So, you want to start your own podcast, but every time you think about it those little voices in your head
join in a deafening symphony of “SERIOUSLY? WHO WOULD EVER WANT TO LISTEN TO YOU????”

Know that you are not alone.

Fear of failure is not only common but pervasive, rearing its pesky head whenever we entertain cutting a
different path for ourselves, trying a new adventure, or dipping a toe out of our comfort zone.
And while that doesn’t mean you should listen to those voices …you might want to figure out where
they come from.

There is no such thing as Fearlessness

Let us be perfectly clear: fearlessness is a fallacy. It simply does not exist. In the first place, without fear
we would not have survived as a species (think lion and tiger buffet). Fear is a natural, organic, human
emotion that we all face from time to time, one that is impossible (and unwise) to completely eradicate.
It alerts us to immediate threats and tells us to get out of harm’s way—before our logical brains even
have a chance to think about it (imagine if you stopped to weigh options as a car careened in your
direction).

But that knee-jerk, fight-or-flight fear response isn’t the only one we have.

As humans have evolved, so has our relationship with fear. While we rarely face tigers, we experience a
host of other uncomfortable feelings, worries, concerns and anxieties, nagging ruminations that live
under our skin and bubble up regularly. The fear of failure is among those, triggered when we
contemplate branching out into a new chapter of life, a new relationship, applying for a job, eating
sushi, or… starting a podcast.

But the fear of failure, like most fear-based thoughts, is a function of how you approach the broader
notion of fear. And that is determined by your unique life experience.

Your Fear Journey

We each cultivate our own unique relationship with fear over our lifetimes based on first family
dynamics and our special cocktail of life experiences, events, and relationships.

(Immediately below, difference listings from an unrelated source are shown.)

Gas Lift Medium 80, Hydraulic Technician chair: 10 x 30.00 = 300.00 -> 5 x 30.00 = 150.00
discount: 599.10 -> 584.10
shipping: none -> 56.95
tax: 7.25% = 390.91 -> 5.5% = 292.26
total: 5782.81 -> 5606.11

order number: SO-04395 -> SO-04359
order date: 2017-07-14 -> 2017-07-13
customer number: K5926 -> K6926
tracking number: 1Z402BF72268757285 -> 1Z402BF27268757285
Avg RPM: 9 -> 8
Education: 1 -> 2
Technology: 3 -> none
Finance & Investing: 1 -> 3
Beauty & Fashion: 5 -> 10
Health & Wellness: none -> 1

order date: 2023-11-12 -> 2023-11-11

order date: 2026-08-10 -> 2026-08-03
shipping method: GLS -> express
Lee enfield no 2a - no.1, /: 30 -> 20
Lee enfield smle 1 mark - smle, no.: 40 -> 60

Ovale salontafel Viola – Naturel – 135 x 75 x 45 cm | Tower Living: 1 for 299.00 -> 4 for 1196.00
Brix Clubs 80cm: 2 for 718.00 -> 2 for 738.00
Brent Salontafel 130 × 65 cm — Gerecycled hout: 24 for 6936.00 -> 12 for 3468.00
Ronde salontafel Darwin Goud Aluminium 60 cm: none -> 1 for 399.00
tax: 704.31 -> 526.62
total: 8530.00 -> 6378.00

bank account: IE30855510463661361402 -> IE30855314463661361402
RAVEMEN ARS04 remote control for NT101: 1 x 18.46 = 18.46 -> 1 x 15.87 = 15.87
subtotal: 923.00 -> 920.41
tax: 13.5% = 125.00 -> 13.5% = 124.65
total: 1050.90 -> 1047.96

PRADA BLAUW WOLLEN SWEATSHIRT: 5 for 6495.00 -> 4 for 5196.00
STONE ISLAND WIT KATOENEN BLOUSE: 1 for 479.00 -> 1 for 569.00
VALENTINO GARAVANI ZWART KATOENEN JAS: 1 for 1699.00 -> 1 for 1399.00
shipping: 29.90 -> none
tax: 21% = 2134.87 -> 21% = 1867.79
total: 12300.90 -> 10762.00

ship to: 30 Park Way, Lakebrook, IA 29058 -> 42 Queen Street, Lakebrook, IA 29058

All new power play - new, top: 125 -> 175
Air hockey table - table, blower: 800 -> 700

For example, while some of us may cringe at the idea of singing in front of people, it’s a breeze for
others—maybe because they grew up singing in front of family members. But those same people may
completely freeze at the thought of entering the grocery store because of a traumatic experience they
endured as a child. So, while fear means different things to each of us, it represents a treasure trove of
information that can help us better understand what makes us tick…and what needs attention.

That means that those deeply rooted, fear-based thought patterns that whisper you can’t, you’re not
good enough, you’re going to blow it are precisely the thoughts that warrant further exploration. Once
you can shine a light on them, understand, and accept them, you can reframe them.

Unlike feelings, thoughts are choices we make. And we can choose differently, in ways that serve us
better.

This is not my idea.

Neuroscientists call it neuroplasticity—the capacity of the brain’s neurons and neural networks to
change its connections in response to new information.

Put another way, we can shift our brain’s circuitry by learning new skills, having new experiences, even
by thinking about things differently.

Failure as a Bridge to Success
Like fear, failure means different things to different people. For some it may be attached to losing
money, while for others it may mean public humiliation or rejection. But regardless of how you define
failure, you have the power to redefine it by changing your thought patterns around it.

  • According to Amazon founder Jeff Bezos, “Failure is not optional. It comes part and parcel with

    invention.”

  • Two-time gold medalist Mia Hamm says, “Failure happens all the time. It happens every day in

    practice. What makes you better is how you react to it.”

  • The late Sir Ken Robinson, a celebrated British author, argued, “If you’re not prepared to be

    wrong, you’ll never come up with anything original.

They are not alone. A 2018 Ernst & Young survey of 1,400 Gen Zers revealed that 80% believe failure at
work can boost innovation. And a recent study conducted by Northwestern University’s Kellogg School
of Management showed that early career failures led to greater successes later.

Practice Makes Possible

I am not suggesting that this is an easy process. Learning any new skill takes time, commitment, and
practice. But like riding a bike, learning a new language, or eating yellow tail …it starts with changing
your inner dialogue and leaning into the things that make you uncomfortable. Because that’s where big
change can happen.

What do you say? Maybe it’s time to get busy failing.